A delay in returning its Lotus Edge Aortic Valve System to the market has cost Boston Scientific an estimated $3B loss in market capitalization.
A delay in returning its Lotus Edge Aortic Valve System to the market has cost Boston Scientific an estimated $3 billion loss in market capitalization.
Boston Scientific announced the delay on Tuesday and the company’s share prices dropped from $28.62 to $26.39. Shares continue to drop some this morning. As of 11:04 a.m., shares are trading at $26.17.
Boston Scientific first issued a voluntary recall of the valve system earlier this year due to concerns over the device’s locking system. The recall forced Boston Scientific to delay submission for marketing approval for the Lotus Edge device to the U.S. Food and Drug Administration. The device had been approved for use in Europe several years ago.
At the time of the recall, Mass Device noted that the company believed the problems with the device were caused by “an excess of tension in the pin mechanism introduced during the manufacturing process.” Mass Device noted that this was a similar issue that caused an earlier suspension of implants of its Lotus Edge valve system device.
The company initially aimed to return the device to the European market and filing the final Pre-Market Approval (PMA) module with the U.S. Food and Drug Administration by January 2018. However, the company announced Tuesday that it will not hit that goal. Instead Boston Scientific said it will provide an update on the status of the Lotus Edge Valve during its fourth quarter 2017 earnings conference call on Feb. 1, 2018. Boston Scientific said it is focused on manufacturing and regulatory milestones to support the long-term success of the Lotus platform.
“We continue to see value in the unique benefits of the Lotus Valve platform in treating patients with aortic stenosis,” Boston Scientific Chief Executive Officer Mike Mahoney said in a statement. “While we are disappointed in this delay to our timelines, we are working to carefully analyze and implement necessary modifications to pass our rigorous internal quality standards.”
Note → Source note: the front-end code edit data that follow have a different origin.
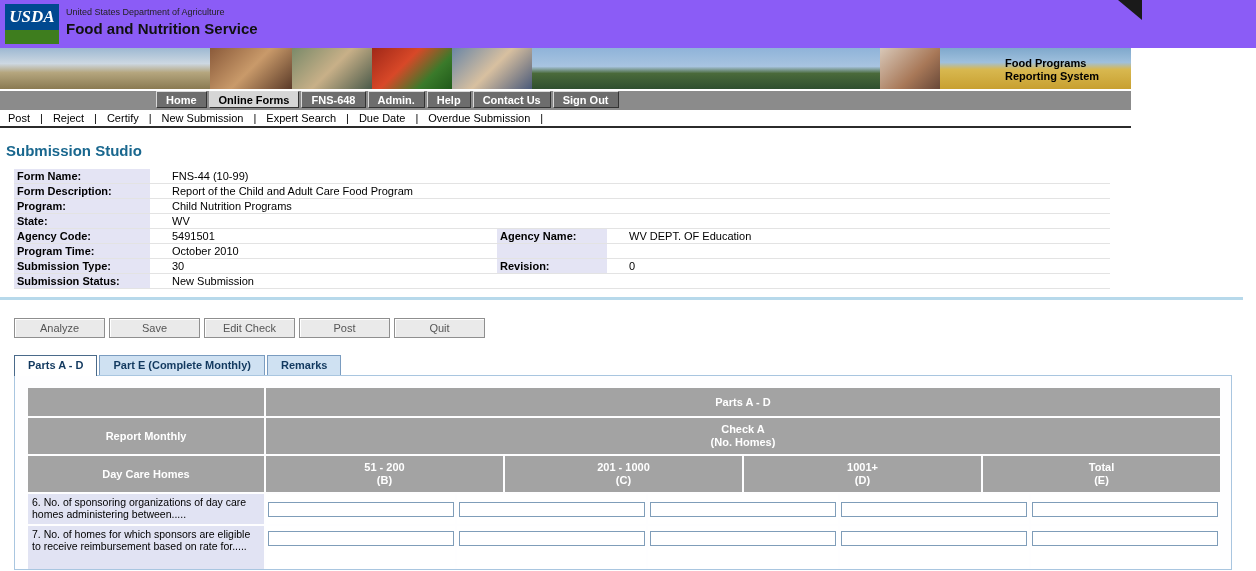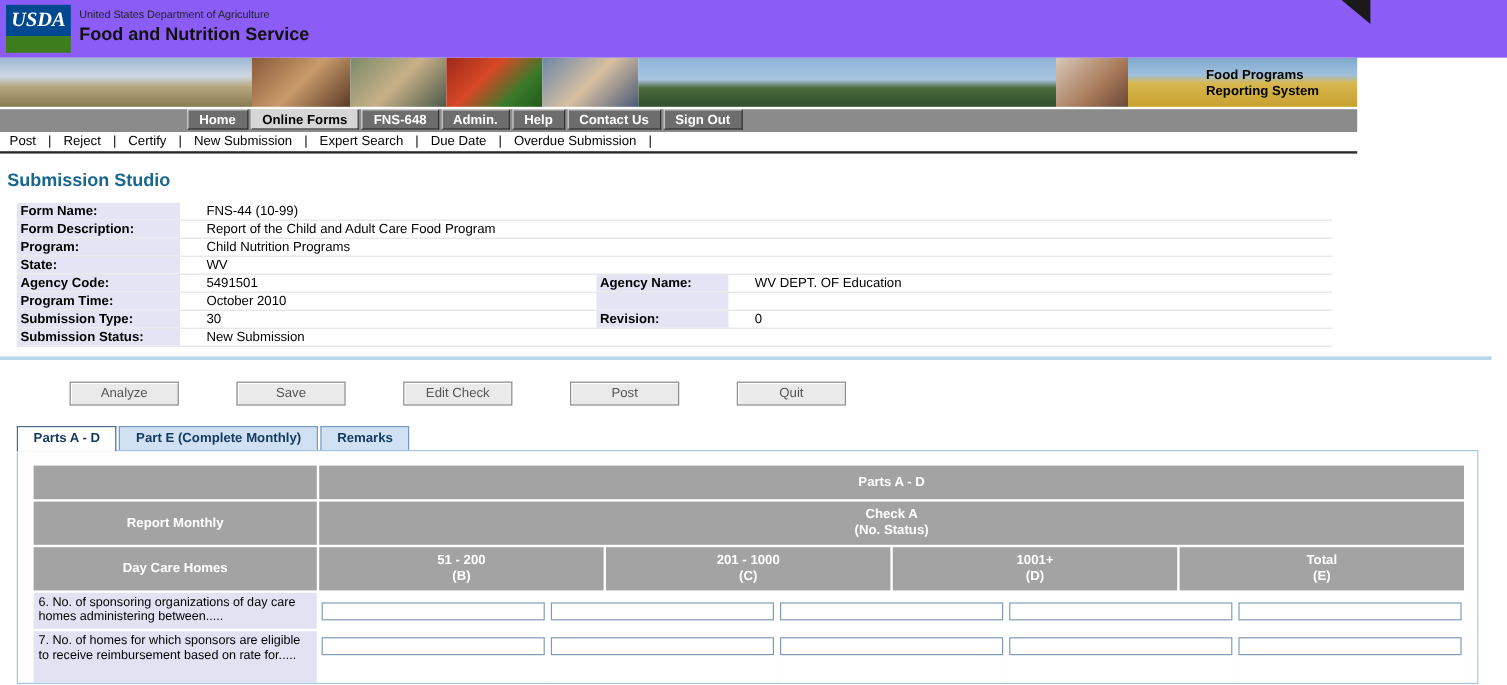--- a/index.html
+++ b/index.html
@@ -62,21 +62,21 @@
   .d-label2 { width:110px; flex:0 0 110px; background:#e4e4f4; font-weight:bold;
     height:100%; display:flex; align-items:center; padding-left:3px; }
   .d-value2 { padding-left:6px; white-space:nowrap; }
 
   .divider { margin-top:8px; width:1243px; height:3px; background:#b7d9eb; }
 
   
   .toolbar { margin:18px 0 0 14px; display:flex; gap:4px; }
   .tb-btn { width:91px; height:20px; background:#eaeaea; color:#555;
     border:1px solid #8f8f8f; box-shadow:inset 1px 1px 0 #fff; font-size:11px;
-    font-family:inherit; cursor:pointer;margin-left:44px; }
+    font-family:inherit; cursor:pointer; }
 
   
   .tabs { margin:16px 0 0 14px; display:flex; align-items:flex-end; height:21px; position:relative; z-index:2; }
   .tab { height:20px; line-height:19px; padding:0 13px; font-size:11px; font-weight:bold;
     color:#12395f; background:#cfe1f2; border:1px solid #7a9cc0; border-bottom:none;
     margin-right:2px; cursor:pointer; white-space:nowrap; }
   .tab.active { background:#fff; border-color:#4a6a8a; margin-bottom:-1px; height:21px; }
 
   
   .panel { margin-left:14px; width:1218px; height:195px; border:1px solid #a9c6e0;
@@ -224,21 +224,21 @@
 
       <div class="g-row r-title">
         <div class="head label-col"></div>
         <div class="head span-all">Parts A - D</div>
       </div>
 
       <div class="g-row r-parta">
         <div class="head label-col">Report Monthly</div>
         <div class="head span-all">
           <div>Check A</div>
-          <div>(No. Status)</div>
+          <div>(No. Homes)</div>
         </div>
       </div>
 
       <div class="g-row r-cols">
         <div class="head label-col">Day Care Homes</div>
         <div class="head col">
           <div>51 - 200</div>
           <div>(B)</div>
         </div>
         <div class="head col">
Boston Scientific said it will continue to work closely with the U.S. and European regulatory bodies to “share pertinent updates about these delays and impact to submission timing.” The company said the Lotus Valve delay is not expected to have a “material financial impact” to its fourth quarter or full year 2017 guidance.
Earlier this month, Boston Scientific initiated a voluntary recall of its 150mm Eluvia drug-eluting vascular stent, as well as its 180mm and 200mm Innova self-expanding stent system. The company said it was pulling these particular devices due to the number of complaints that it received relating to partial stent deployment.
Last year the company saw several FDA approvals, including two catheters that can be used with the Rhythmia Mapping System and approval for a suite of products deemed safe for use in MRI environments, including two new pacemakers and a pacing leads system.